Die Deutsche Bank meldet sich zurück
Analyse Getrieben von Skandalen taumelte das Vorzeigeinstitut jahrelang dem Abgrund entgegen. Nun scheint Bankchef
Sewing die Wende geschafft zu haben. Das schafft Luft für eine weitere personelle Weichenstellung an der Spitze
Frankfurt/main Wie man sich selbst sieht und wie einen andere sehen, das kann manchmal deutlich auseinandergehen. Die Deutsche Bank lieferte Psychologie-interessierten zu diesem Phänomen in den vergangenen Jahren viel Studienmaterial. Mit Ursachen und Folgen dieser unterschiedlichen Wahrnehmungen mussten sich aber vor allem Analysten und Anleger beschäftigen. Denn während der Konzern sich immer noch als erste Adresse der deutschen Finanzbranche wähnte, rutschte er in der öffentlichen Wahrnehmung immer tiefer in die Schmuddelecke.
Die tiefe Verstrickung in die Finanzkrise von 2008, diverse Finanzskandale in der Folge, massiver Personalabbau und die Neuausrichtung der skandalträchtigen Investmentsparte schlugen auch auf die Stimmung der Beschäftigten. An der Börse sank der Kurs der Aktie in Richtung einstelliger Werte.
Nun, so scheint es, hat das gefallene Vorzeigeinstitut die Wende geschafft – nicht nur weil sich der Kurs mittlerweile wieder, wenn auch nur knapp, im zweistelligen Bereich hält. Gerade erst hat die Deutsche Bank einen Nachfolger für den scheidenden Aufsichtsratschef Paul Achleitner präsentiert und damit für Überraschung in der Finanzwelt gesorgt. Der Holländer Alexander Wynaendts soll nach der Hauptversammlung im Mai kommenden Jahres Achleitners Nachfolger werden. Auch der Vorstand wird umgebaut. Zum 1. Juni soll Olivier Vigneron den Bereich Risiko verantworten. Amtsinhaber Stuart Lewis verlässt die Bank nach über 25 Jahren.
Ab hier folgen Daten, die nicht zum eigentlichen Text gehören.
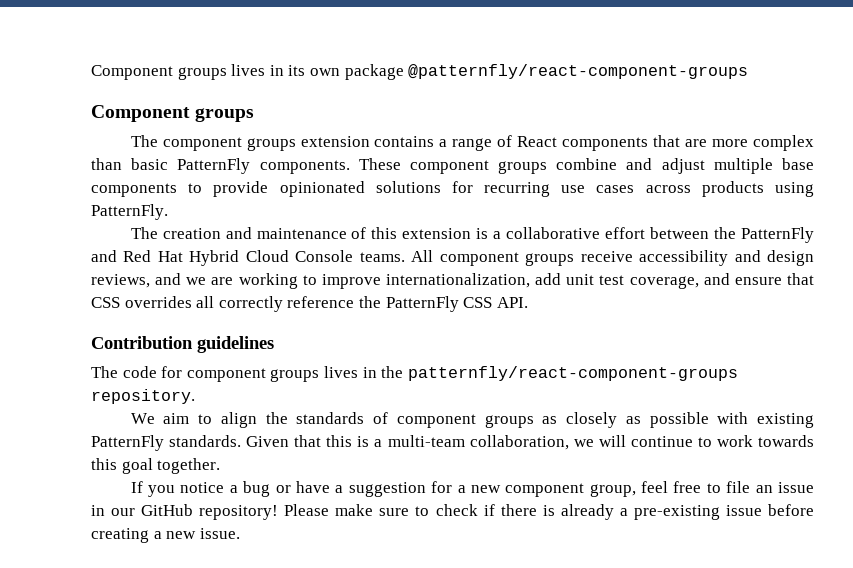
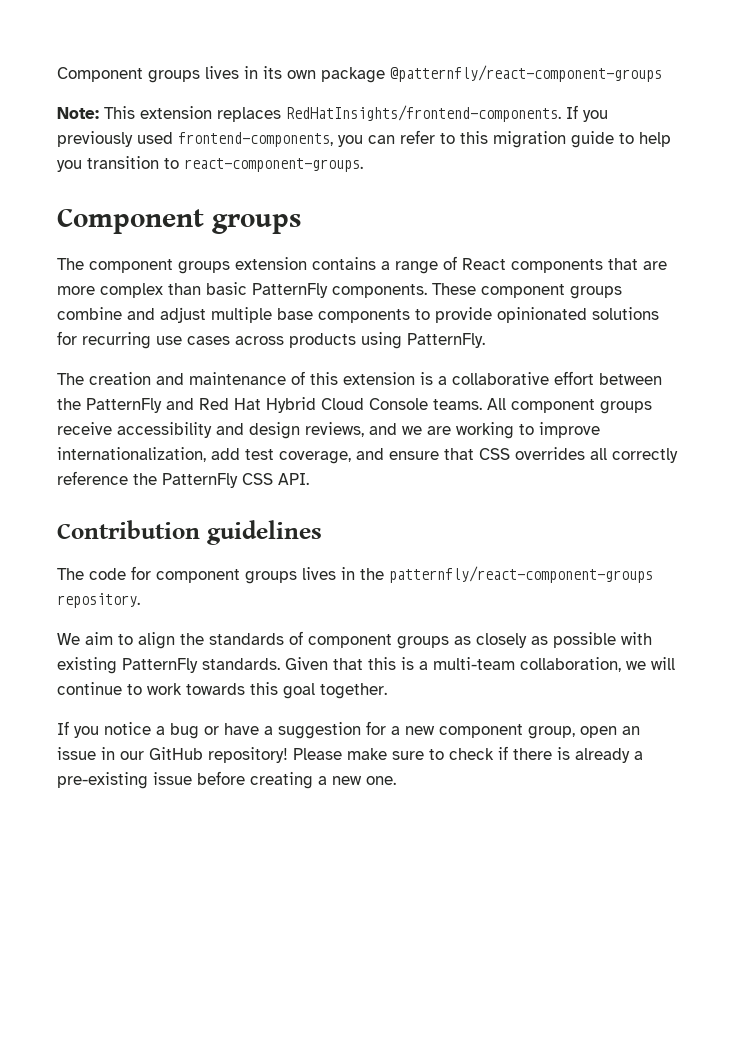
+ Note: This extension replaces RedHatInsights/frontend-components. If you previously used frontend-components, you can refer to this migration guide to help you transition to react-component-groups.
- All component groups receive accessibility and design reviews, and we are working to improve internationalization, add unit test coverage, and ensure that CSS overrides all correctly reference the PatternFly CSS API.
+ All component groups receive accessibility and design reviews, and we are working to improve internationalization, add test coverage, and ensure that CSS overrides all correctly reference the PatternFly CSS API.
- If you notice a bug or have a suggestion for a new component group, feel free to file an issue in our GitHub repository!
+ If you notice a bug or have a suggestion for a new component group, open an issue in our GitHub repository!
- Please make sure to check if there is already a pre-existing issue before creating a new issue.
+ Please make sure to check if there is already a pre-existing issue before creating a new one.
Klaus Nieding, Fachanwalt für
Bank- und Kapitalmarktrecht sowie Vizepräsident der Deutsche Schutzvereinigung für Wertpapierbesitz (DSW), begleitet als kritischer Anlegervertreter die Entwicklung der Deutschen Bank seit Jahren. Bei der jährlichen Hauptversammlung hat er schon mehrere Vorstandschefs erlebt – und mit kritischen Nachfragen unter Rechtfertigungsdruck gesetzt. Derzeit ist er aber recht zufrieden mit der Arbeit des aktuellen Bank-chefs Christian Sewing: „Die Deutsche Bank ist auf gutem Weg, auch wenn sie die Krise noch nicht ganz hinter sich hat“, sagt Nieding unserer Redaktion. Sewing mache mit seinem Team einen guten Job. Die Frage sei nun, wie nachhaltig diese Entwicklung ist. „Kann die Deutsche Bank auch in Zukunft mit ihrem Kerngeschäft Geld verdienen?“, erklärt der Anlageschützer.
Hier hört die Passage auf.